Sixteen-year-old Union Pines High School student Lizzie Womack will play guitar and sing a solo she composed. She hopes the audience will relate to the piece she wrote about the object of a crush last year.
MIRA executive director Beth Daniels says, like Erickson and Womack, all the performers show not only their talent but also a part of their own life in their selections.
"One of my favorite quotes is from Joan Didion: 'We tell ourselves stories in order to live,'" says Daniels. "I always think of telling -stories through words, and this (event) is a whole different way of telling -stories. That's what this -talent show is about."

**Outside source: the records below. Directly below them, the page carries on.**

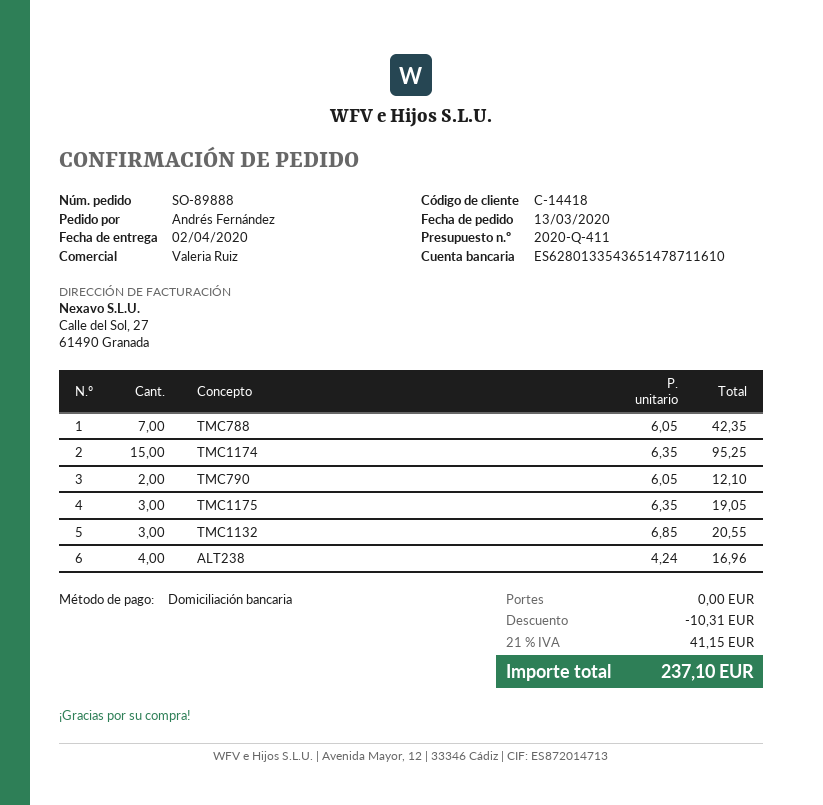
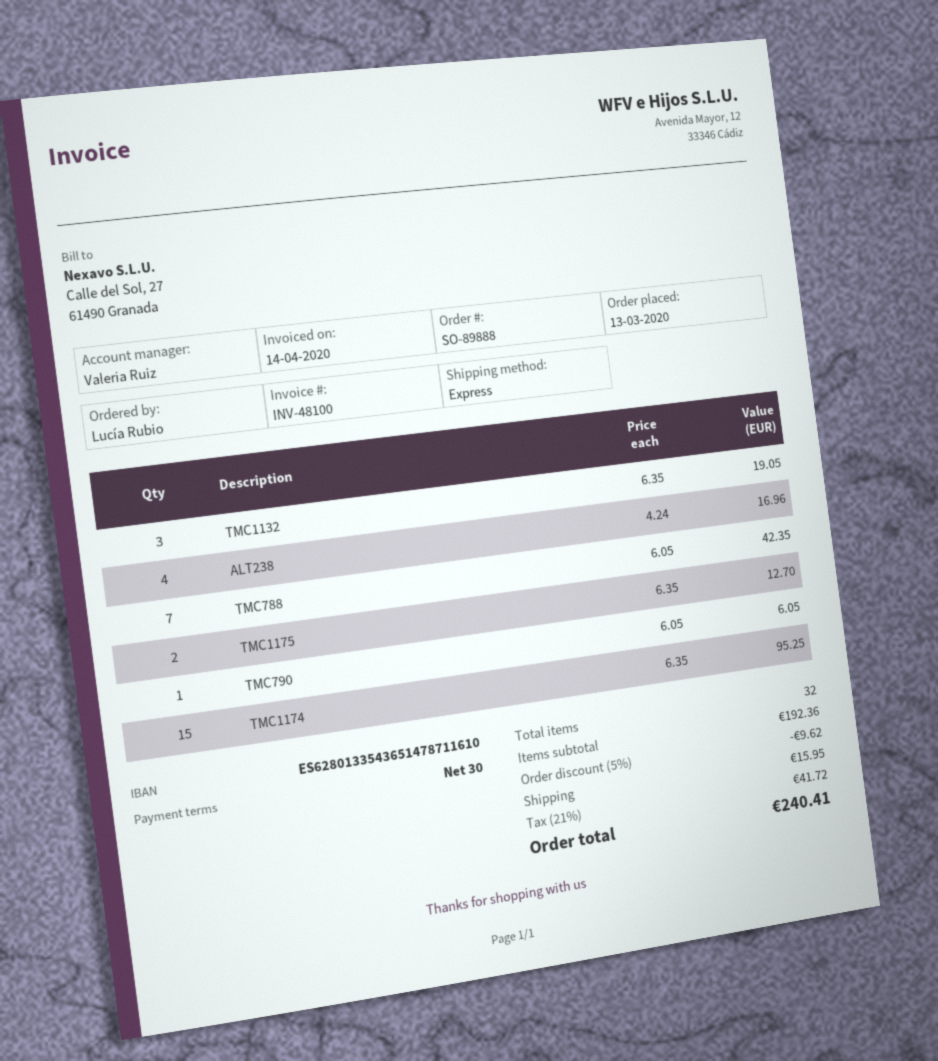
ordered by: Andrés Fernández -> Lucía Rubio
TMC790: 2 x 6.05 = 12.10 -> 1 x 6.05 = 6.05
TMC1175: 3 x 6.35 = 19.05 -> 2 x 6.35 = 12.70
TMC1132: 3 x 6.85 = 20.55 -> 3 x 6.35 = 19.05
discount: 10.31 -> 9.62
shipping: 0.00 -> 15.95
tax: 21% = 41.15 -> 21% = 41.72
total: 237.10 -> 240.41

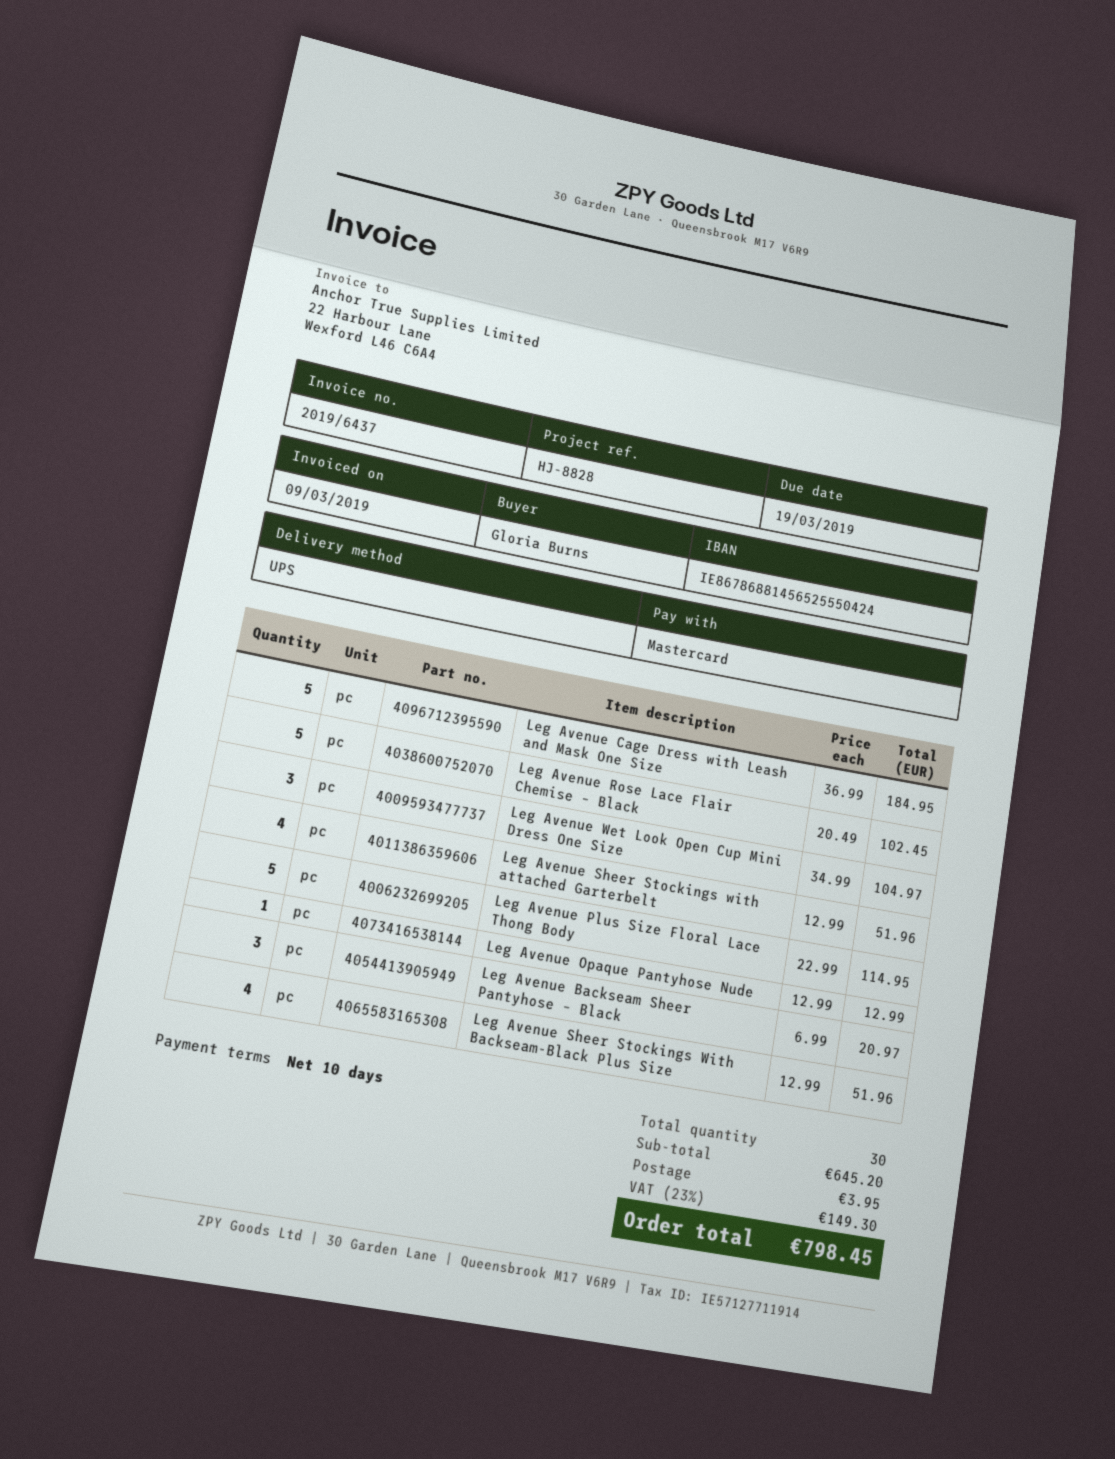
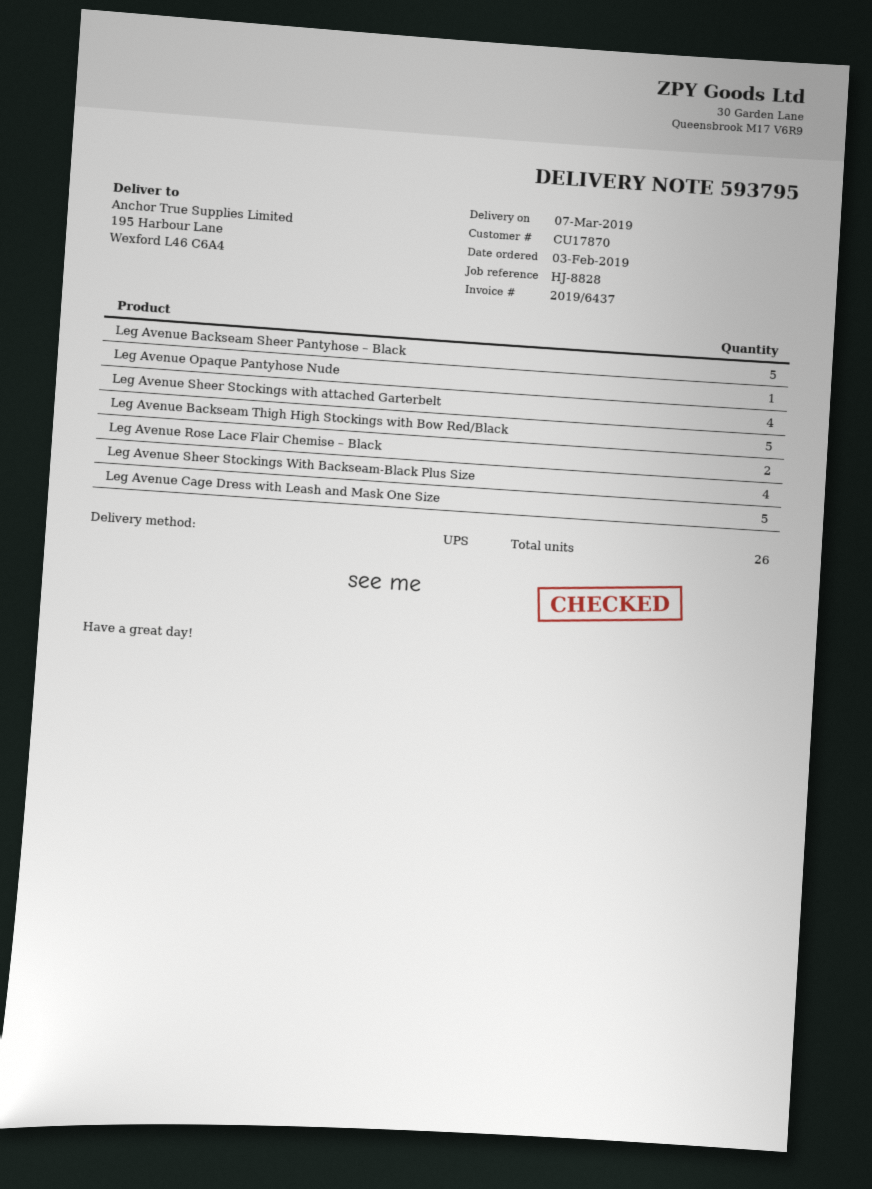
Leg Avenue Rose Lace Flair Chemise – Black: 5 -> 2
Leg Avenue Wet Look Open Cup Mini Dress One Size: 3 -> none
Leg Avenue Plus Size Floral Lace Thong Body: 5 -> none
Leg Avenue Backseam Sheer Pantyhose – Black: 3 -> 5
Leg Avenue Backseam Thigh High Stockings with Bow Red/Black: none -> 5
total quantity: 30 -> 26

A heartwarming story of "Sandhills Has Talent" is that of 13-year-old Samantha Duerring, a student at New Century Middle School. Her participation in the show is personal; she received a guide dog from MIRA last summer.
Duerring's mother, Judy, says the dog, an 80-pound Labernese named Gale, has changed their lives. Samantha has more confidence, Judy says, and calls Gale her "eyes and savior."
For her talent, Samantha will be singing Alison Krauss' "A Living Prayer."
She's doing it for fun and because she knows the show's proceeds will help other blind children get a guide dog. Each dog requires an investment of $60,000 due to training, travel and ongoing support, and MIRA hopes to provide dogs to eight children this summer.
Tickets to "Sandhills Has Talent" are $20 and available in Southern Pines at The Country Bookshop and Neville's Bar, in Pinehurst at The Faded Rose, in Aberdeen at Moore Coffee and in Aberdeen at the MIRA office.
The event is sponsored by Spectrum Eye Assoc-iates.